Real average weekly earnings fell 0.1% from the previous quarter due to changes in real average hourly earnings and a 0.3% increase in the average workweek.
From August 2022 to August 2023, real average hourly earnings increased by 0.5% on a seasonally adjusted basis.
So even with mild inflation, nominal wage growth remains so low that real wage gains from previous months have been lost.
The table below shows the movement in nominal average hourly earnings (AHE) by industry and inflation-adjusted AHE by industry in September 2023 (note that we are using August CPI (the latest available data) Adjustment).
The slowdown in nominal wages affected most industries.
The chart below shows the annual growth rate of real average hourly earnings from 2008 to September 2023.
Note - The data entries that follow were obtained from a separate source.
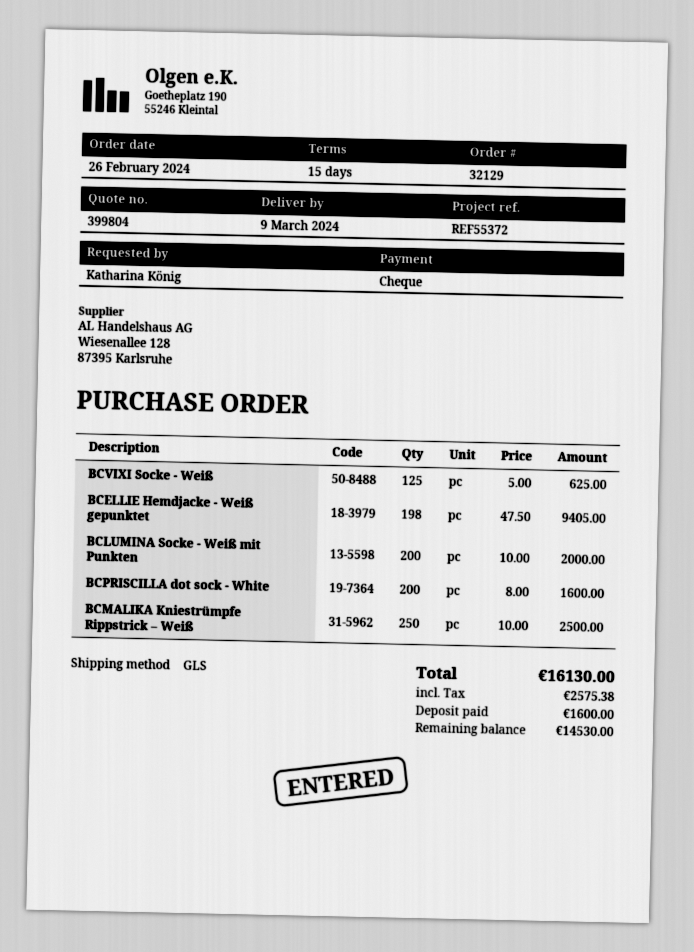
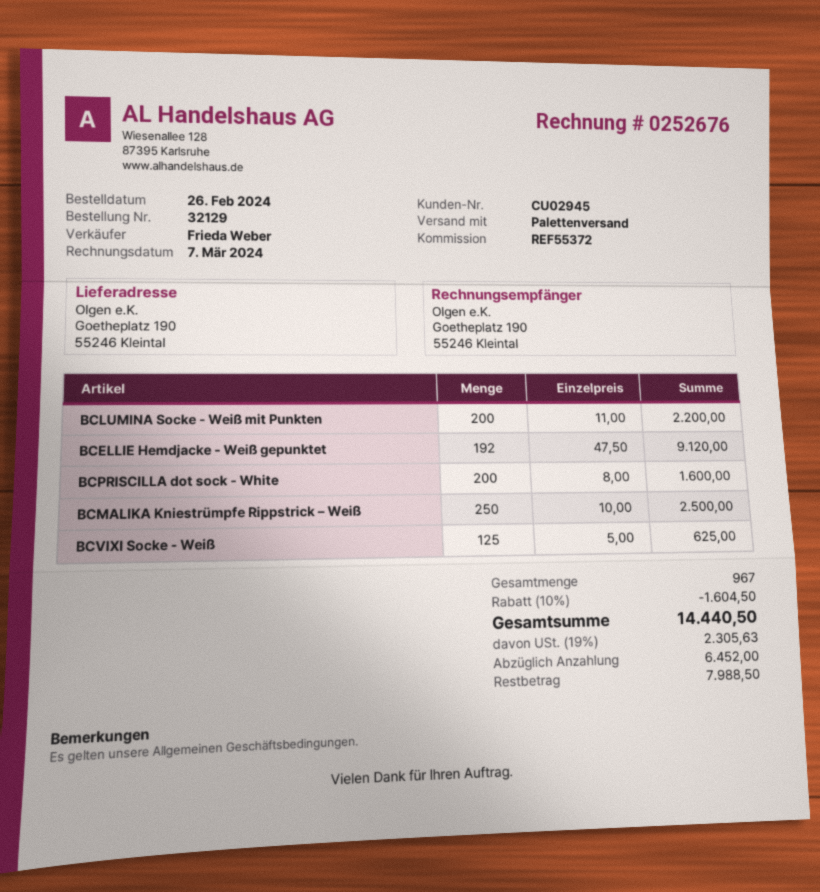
shipping method: GLS -> pallet freight
BCELLIE Hemdjacke - Weiß gepunktet: 198 x 47.50 = 9405.00 -> 192 x 47.50 = 9120.00
BCLUMINA Socke - Weiß mit Punkten: 200 x 10.00 = 2000.00 -> 200 x 11.00 = 2200.00
discount: none -> 10% = 1604.50
tax: 2575.38 -> 2305.63
total: 16130.00 -> 14440.50
deposit: 1600.00 -> 6452.00
balance: 14530.00 -> 7988.50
So the brief period of small real wage increases that followed the long period of real wage cuts appears to be over!
Another indicator that tells us whether the labor market is turning in favor of workers is the turnover rate.
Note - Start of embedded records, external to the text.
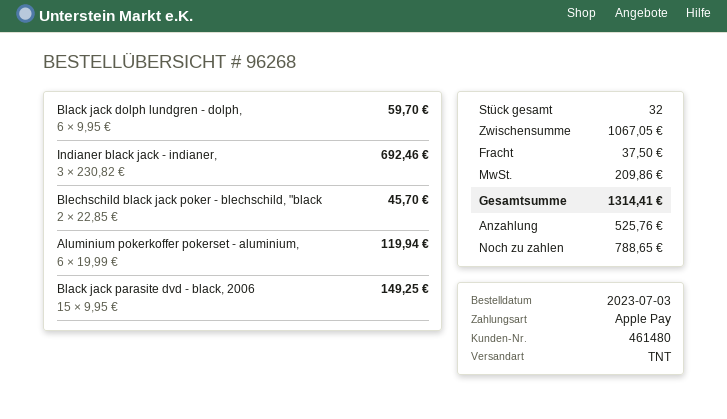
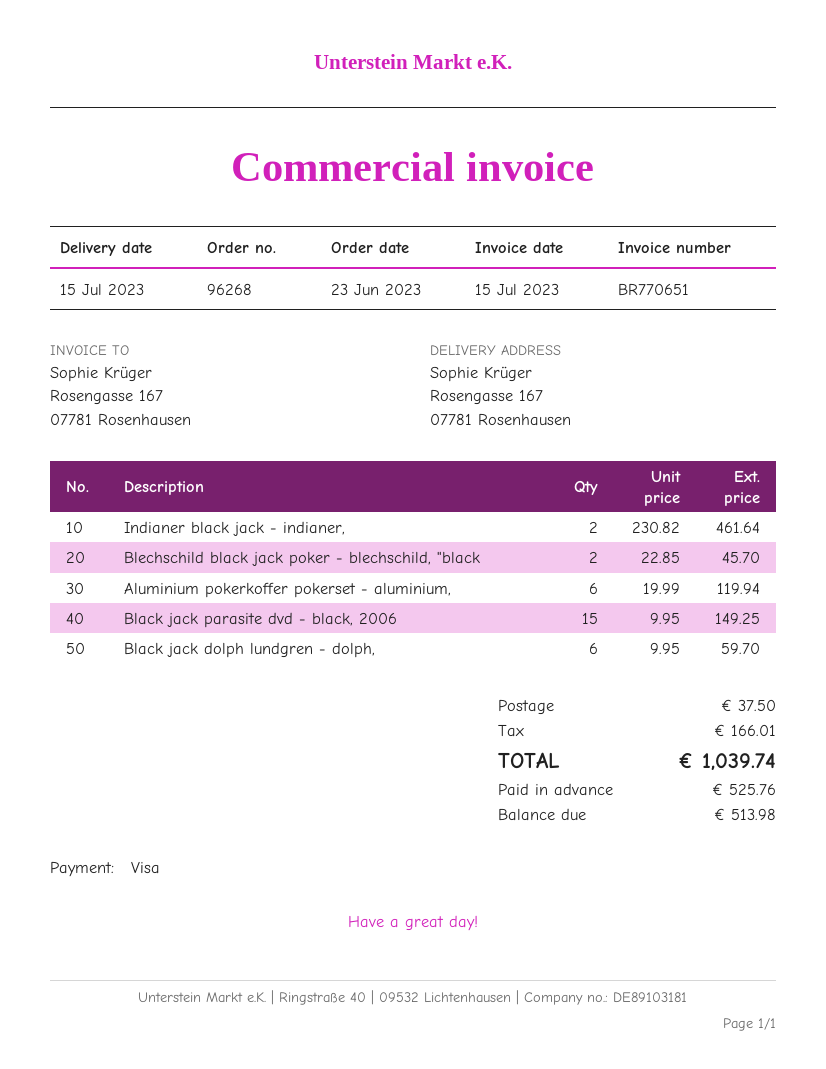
order date: 2023-07-03 -> 2023-06-23
payment method: Apple Pay -> Visa
Indianer black jack - indianer,: 3 x 230.82 = 692.46 -> 2 x 230.82 = 461.64
tax: 209.86 -> 166.01
total: 1314.41 -> 1039.74
balance: 788.65 -> 513.98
The latest data from the U.S. Bureau of Labor Statistics (BLS)—— Job vacancies and labor mobility summary (Published October 3, 2023)—Indicates:
On the last working day of August, the number of job openings rose to 9.6 million… During the month, the number of hires and total separations were little changed, at 5.9 million and 5.7 million respectively. Among separations, resignations (3.6 million) and layoffs and layoffs (1.7 million) changed little. …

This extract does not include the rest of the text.